Reduzierte Mobilität
Genau dieses Leben aber schwebt Anne Hidalgo vor, die sich in diesem Jahr die Grünen ins Boot geholt hat: Alles Wichtige soll für Pariser und Pariserinnen in 15 Minuten zu Fuß erreichbar sein, Einkaufen, Arztbesuch, Parks oder aber die Möglichkeit, einen Coworking-Arbeitsplatz zu nutzen, um nervige Anfahrtswege zu sparen. Das Konzept setzt nicht nur auf andere Formen von Mobilität, sondern schlicht auf deren Reduzierung. Damit bestünde weniger Bedarf an Parkflächen und Straßen. In diesem Zuge sollen auch Lieferketten reduziert werden und städtische Küchen und Schulkantinen nur mit regionalen Produkten beliefert werden. Alles ferne Zukunft? Hidalgo glaubt Nein!
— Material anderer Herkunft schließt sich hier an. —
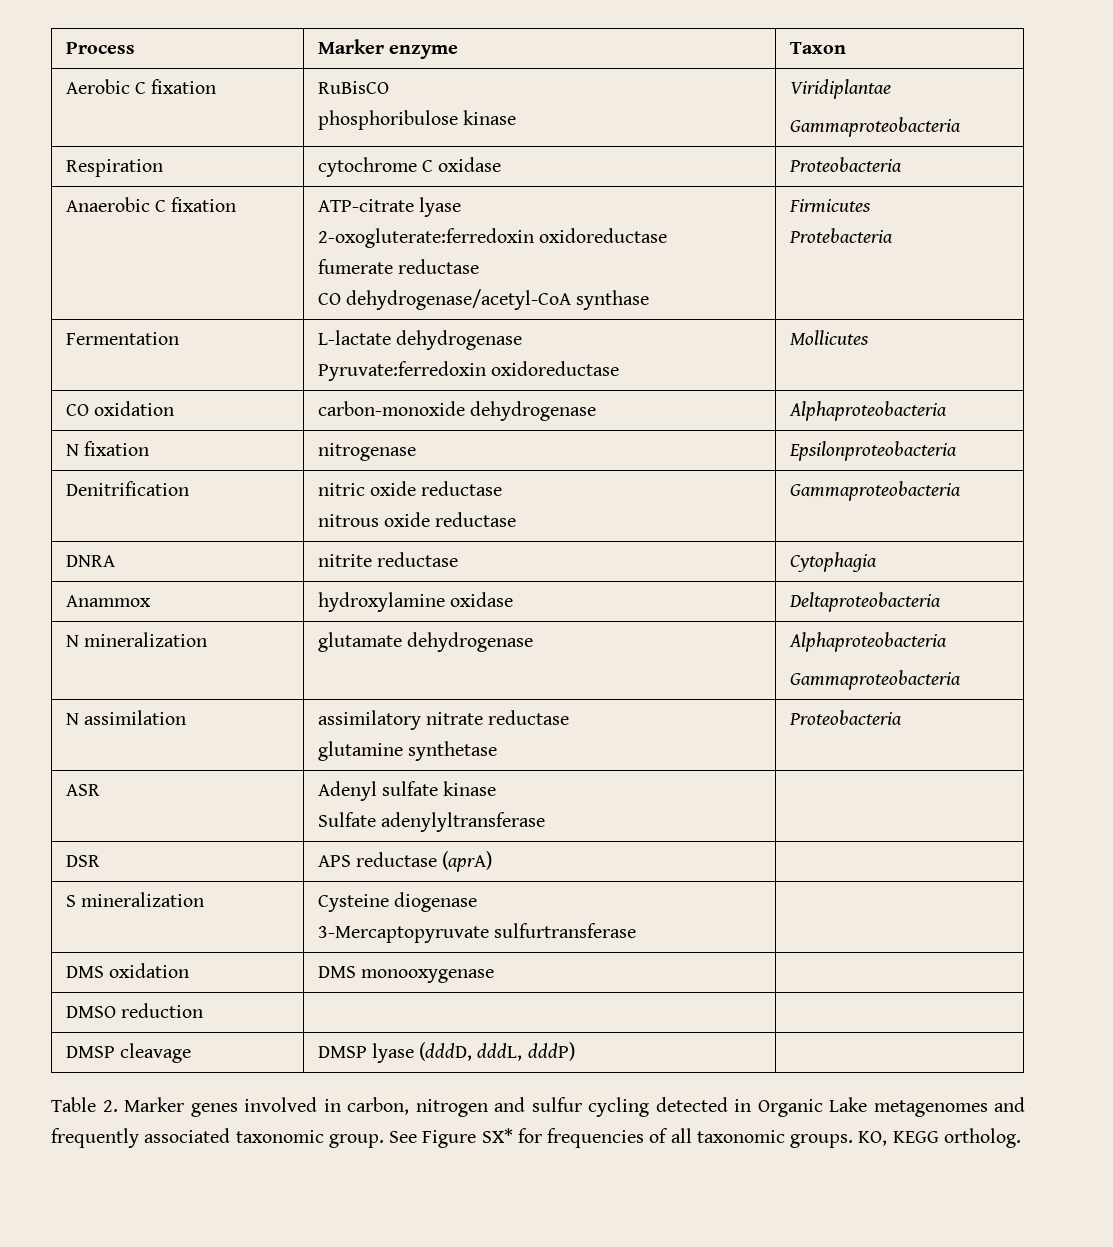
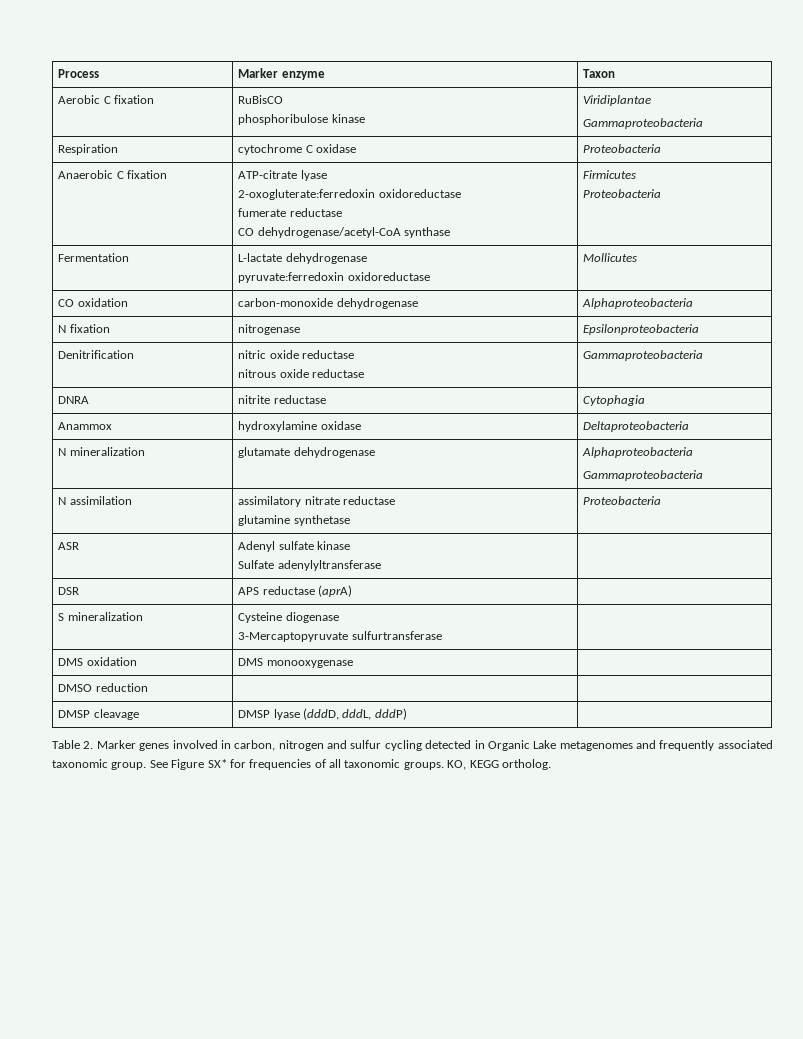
  Anaerobic C fixation | ATP-citrate lyase
  2-oxogluterate:ferredoxin oxidoreductase
  fumerate reductase
  CO dehydrogenase/acetyl-CoA synthase | Firmicutes
- Protebacteria
+ Proteobacteria
  Fermentation | L-lactate dehydrogenase
- Pyruvate:ferredoxin oxidoreductase | Mollicutes
+ pyruvate:ferredoxin oxidoreductase | Mollicutes

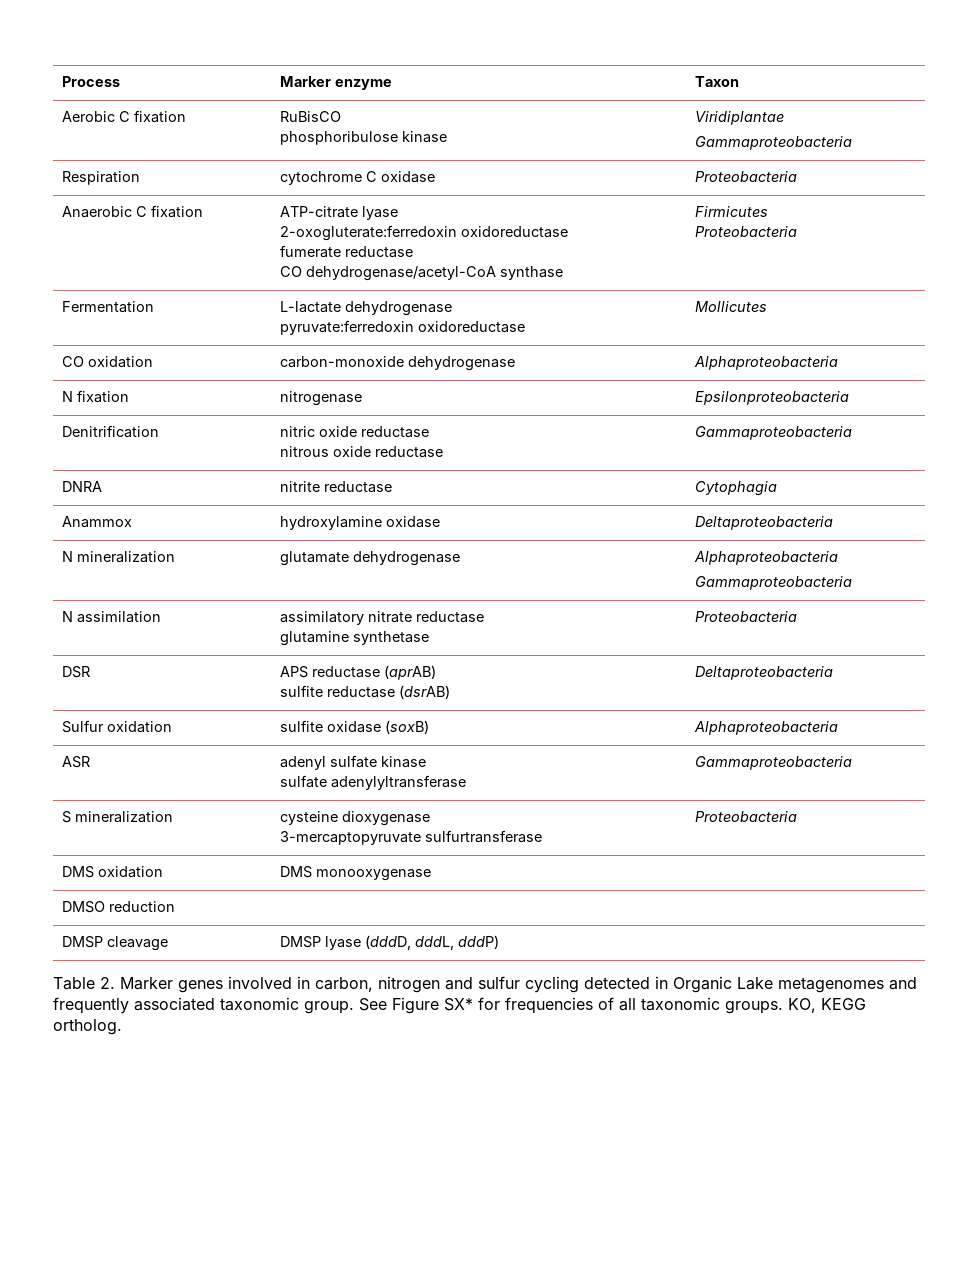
- ASR | Adenyl sulfate kinase
- Sulfate adenylyltransferase |
- DSR | APS reductase (aprA) |
+ DSR | APS reductase (aprAB)
+ sulfite reductase (dsrAB) | Deltaproteobacteria
+ Sulfur oxidation | sulfite oxidase (soxB) | Alphaproteobacteria
+ ASR | adenyl sulfate kinase
+ sulfate adenylyltransferase | Gammaproteobacteria
- S mineralization | Cysteine diogenase
- 3-Mercaptopyruvate sulfurtransferase |
+ S mineralization | cysteine dioxygenase
+ 3-mercaptopyruvate sulfurtransferase | Proteobacteria

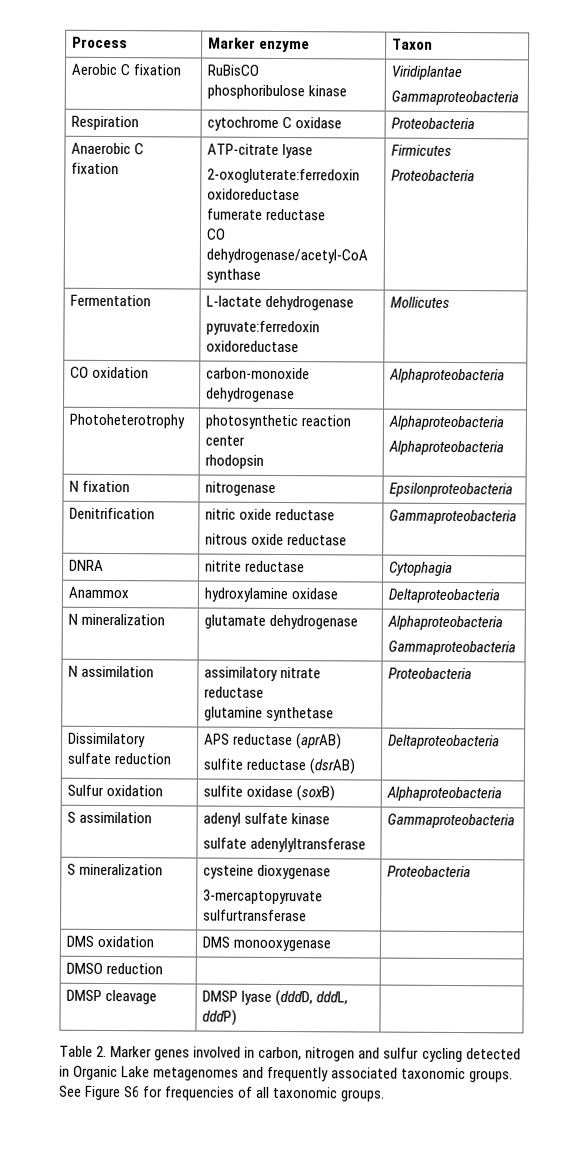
+ Photoheterotrophy | photosynthetic reaction center
+ rhodopsin | Alphaproteobacteria
+ Alphaproteobacteria
- DSR | APS reductase (aprAB)
+ Dissimilatory sulfate reduction | APS reductase (aprAB)
- ASR | adenyl sulfate kinase
+ S assimilation | adenyl sulfate kinase
- Table 2. Marker genes involved in carbon, nitrogen and sulfur cycling detected in Organic Lake metagenomes and frequently associated taxonomic group.
+ Table 2. Marker genes involved in carbon, nitrogen and sulfur cycling detected in Organic Lake metagenomes and frequently associated taxonomic groups.
- See Figure SX* for frequencies of all taxonomic groups. KO, KEGG ortholog.
+ See Figure S6 for frequencies of all taxonomic groups.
Nun haben zwei Ereignisse der jüngeren Geschichte ihre Pläne enorm beschleunigt: Zum einen stiegen während der wochenlangen Streiks gegen die Rentenreform vor knapp einem Jahr viele Pariser gezwungenermaßen aufs Fahrrad um. Zum anderen bevorzugen seit der Corona-Krise viele, sich mit dem Rad oder Roller – statt gedrängt in der Metro – fortzubewegen.
So fern muss die grüne Zukunft für Paris also gar nicht sein. In den acht Wochen der Corona-Ausgangssperre, als die Natur die menschenleere Stadt wieder zurückeroberte, bekam man eine Ahnung, wie Paris eigentlich sein könnte. Es war – mehr als je zuvor und trotz Corona – eine wunderschöne Stadt.